Assisted reproduction techniques, such as In Vitro Fertilization (IVF) or Intracytoplasmic Sperm Injection (ICSI), enable couples who cannot conceive through natural means to have offspring.
However, these techniques entail certain risks and ethical difficulties that need to be taken into account and properly communicated to those accessing them.
Complications associated with assisted reproduction techniques
As detailed in an article published in the journal Nature in 2018, marking the 40th anniversary of the birth of Louise Brown, the first baby born through in vitro fertilization, the implementation of the technique has been linked to numerous ethical conflicts. These include embryo selection and discarding, preimplantation genetic diagnosis, and clinical issues associated with these techniques.
A study compared a group of adolescents conceived naturally to another group conceived through assisted reproduction techniques. The latter group showed a higher incidence of anxiety or depression (10%) before reaching adulthood compared to 9% in adolescents conceived naturally. Although the differences are slight, based on various indicators of mental health, the researchers assert the consistency of the results.
Another study highlighted an increased prevalence of cardiovascular problems in children conceived through assisted reproduction techniques compared to those conceived naturally. This study, published in JAMA Network, conducted a robust analysis, comparing the incidence of cardiac issues between naturally born children and those born through assisted reproduction techniques. Out of the 764 children in the study, the 382 conceived through assisted reproduction techniques exhibited significantly higher incidences of left ventricular structural deficiencies and problems compared to naturally conceived children.
Further evidence shows a higher prevalence of complications associated with these techniques, such as low birth weight occurring in 13% of assisted reproduction births compared to 3% in naturally conceived births. Other research studies supporting these findings have been published in prestigious journals like Fertility and Sterility, The Lancet, and the American Journal of Obstetrics & Gynecology.
An investigation published in The Lancet in 2019 examined data from 65,723 children born in Finland between 1995 and 2000. The study compared data from children born through assisted reproduction and natural means, as well as data from siblings born through both methods. Results showed that children born through assisted reproduction experienced more issues than naturally born children.
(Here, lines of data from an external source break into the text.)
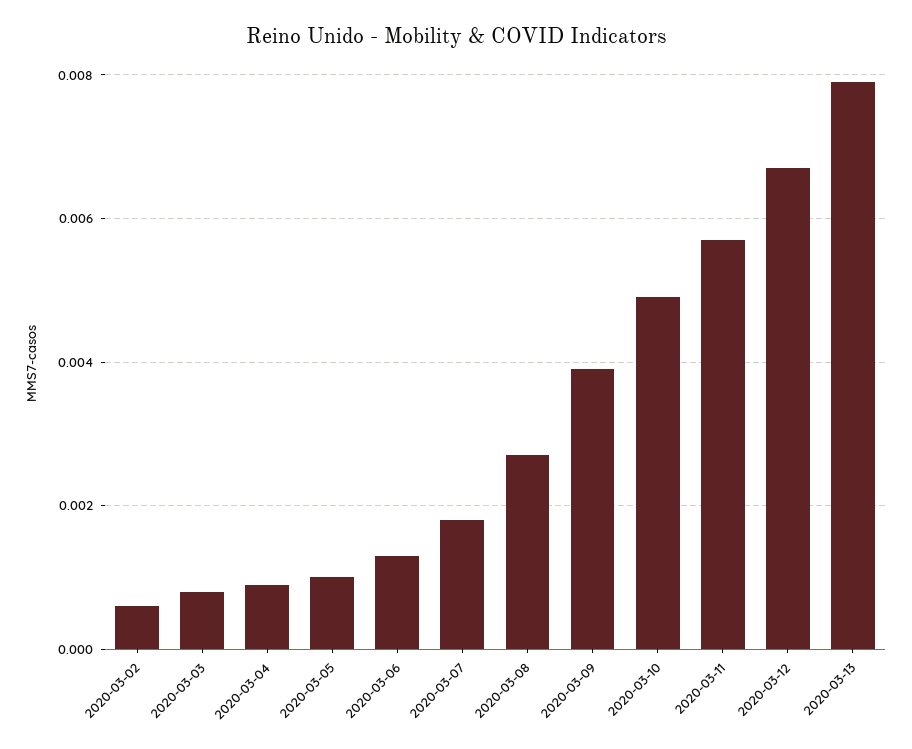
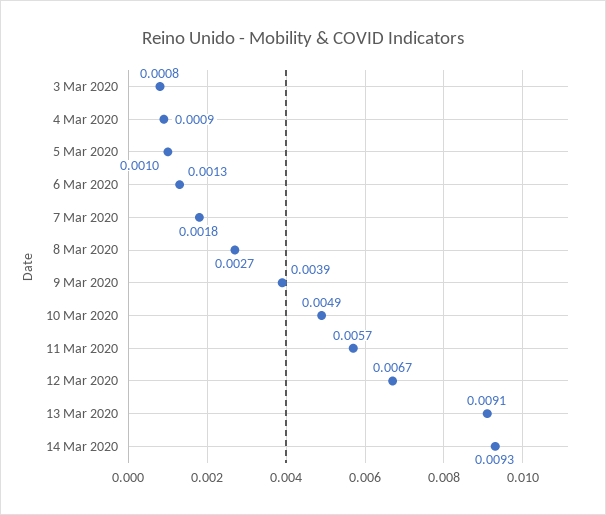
2020-03-02: 0.0005 -> none
2020-03-13: 0.008 -> 0.0091
14 Mar 2020: none -> 0.0093

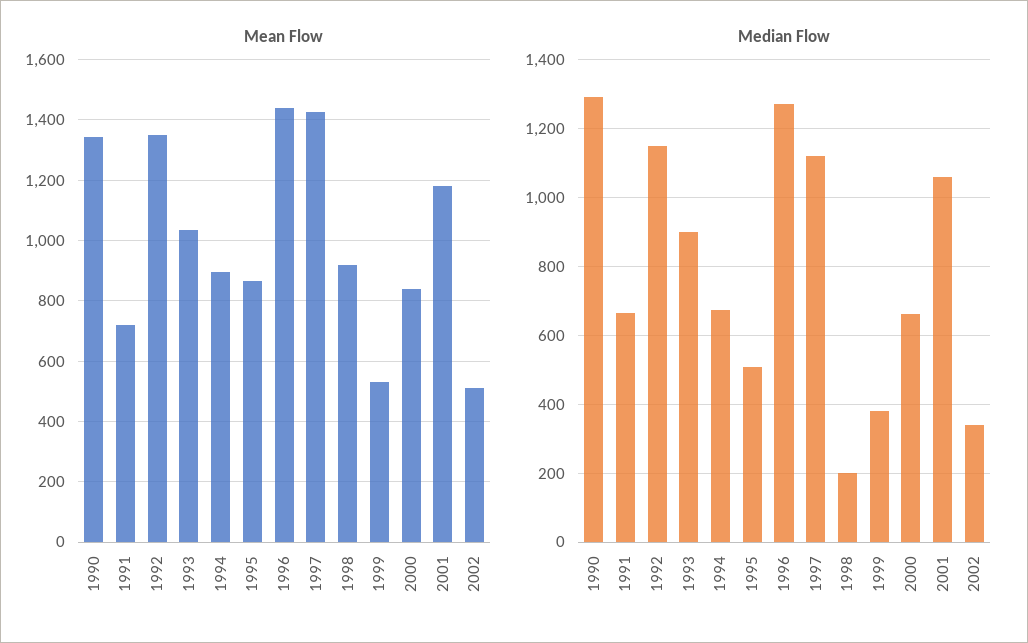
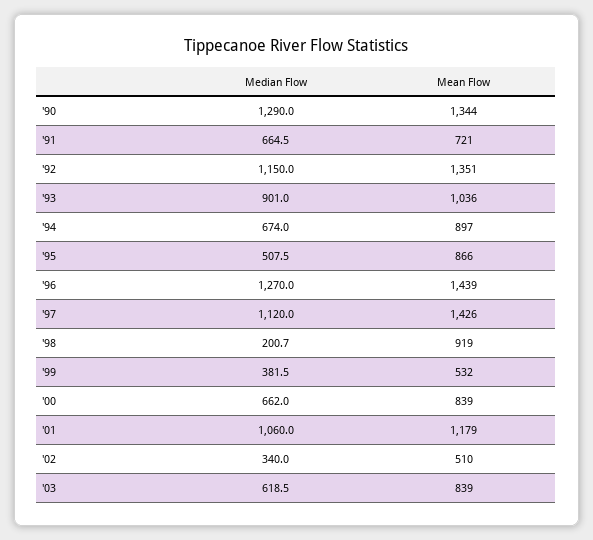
Median Flow, '03: none -> 618.5
Mean Flow, '03: none -> 839

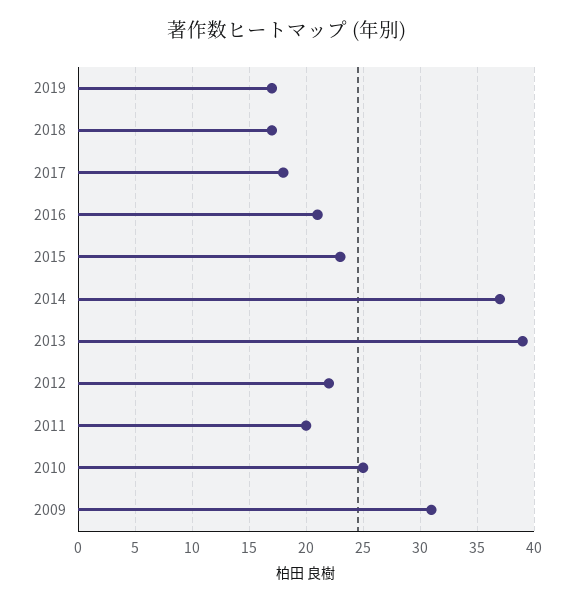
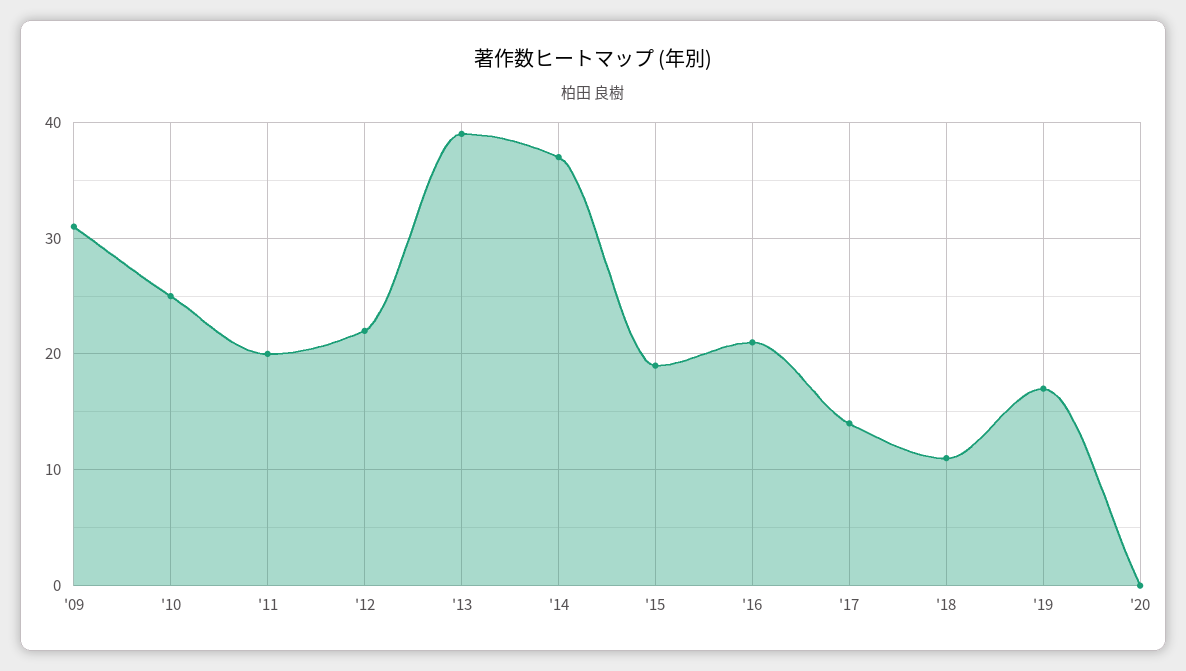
2018: 17 -> 11
2017: 18 -> 14
2015: 23 -> 19
'20: none -> 0

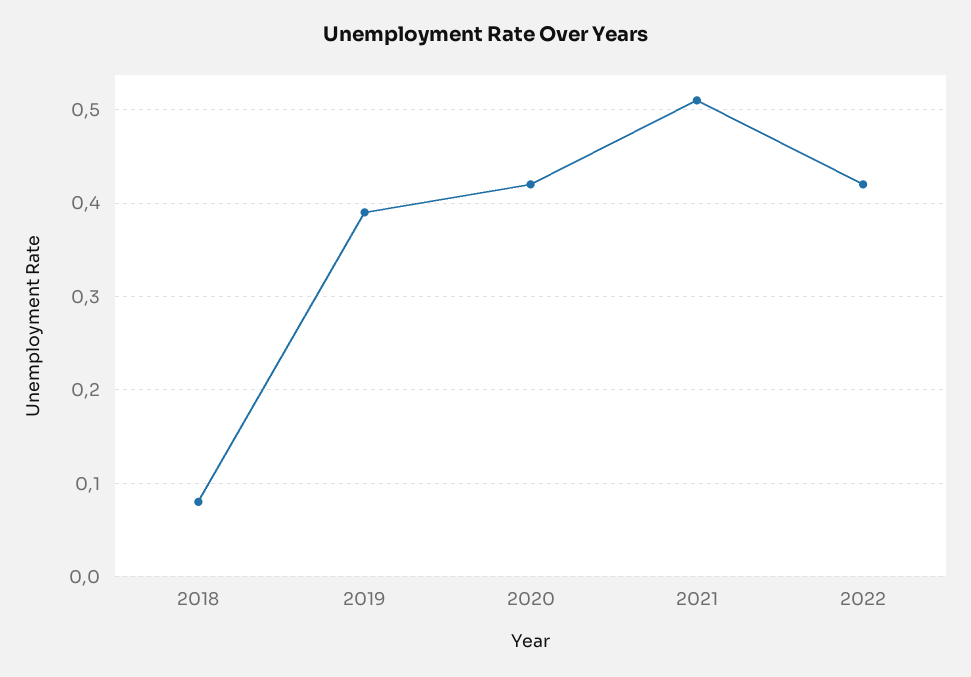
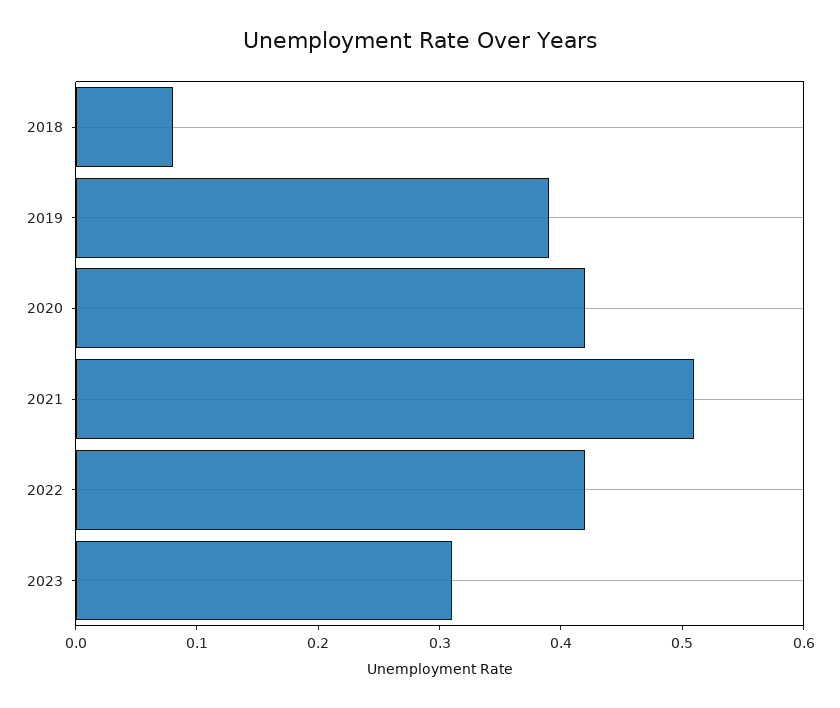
2023: none -> 0.31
This included not only low birth weight but also a significantly higher rate of premature birth (15% compared to 5% in the natural birth group) and a significantly higher rate of multiple pregnancies (21% in assisted reproduction compared to 2% in natural pregnancies). Consequently, 744 children conceived through assisted reproduction were born earlier than their siblings conceived naturally.
Moreover, a recent study published in the Journal of Perinatal Medicine concludes that the use of assisted reproduction techniques, along with other perinatal factors such as younger maternal age or a parental factor (such as a father with asthma), increases the risk of the offspring developing asthma.
Ethical challenges of IVF
The ethical concerns surrounding babies conceived through assisted reproduction techniques go beyond these side effects. The production of excess embryos that will not be implanted, leading to their destruction or cryopreservation, represents a tragedy of immense proportions to which we cannot remain indifferent. Human life begins after fertilization, whether by natural or “in vitro” means, and deserves dignified treatment in all cases. Clinics worldwide have freezers filled with embryos obtained during assisted reproduction cycles that were never implanted, remaining in an undignified state of abandonment, a situation that should not be normalized.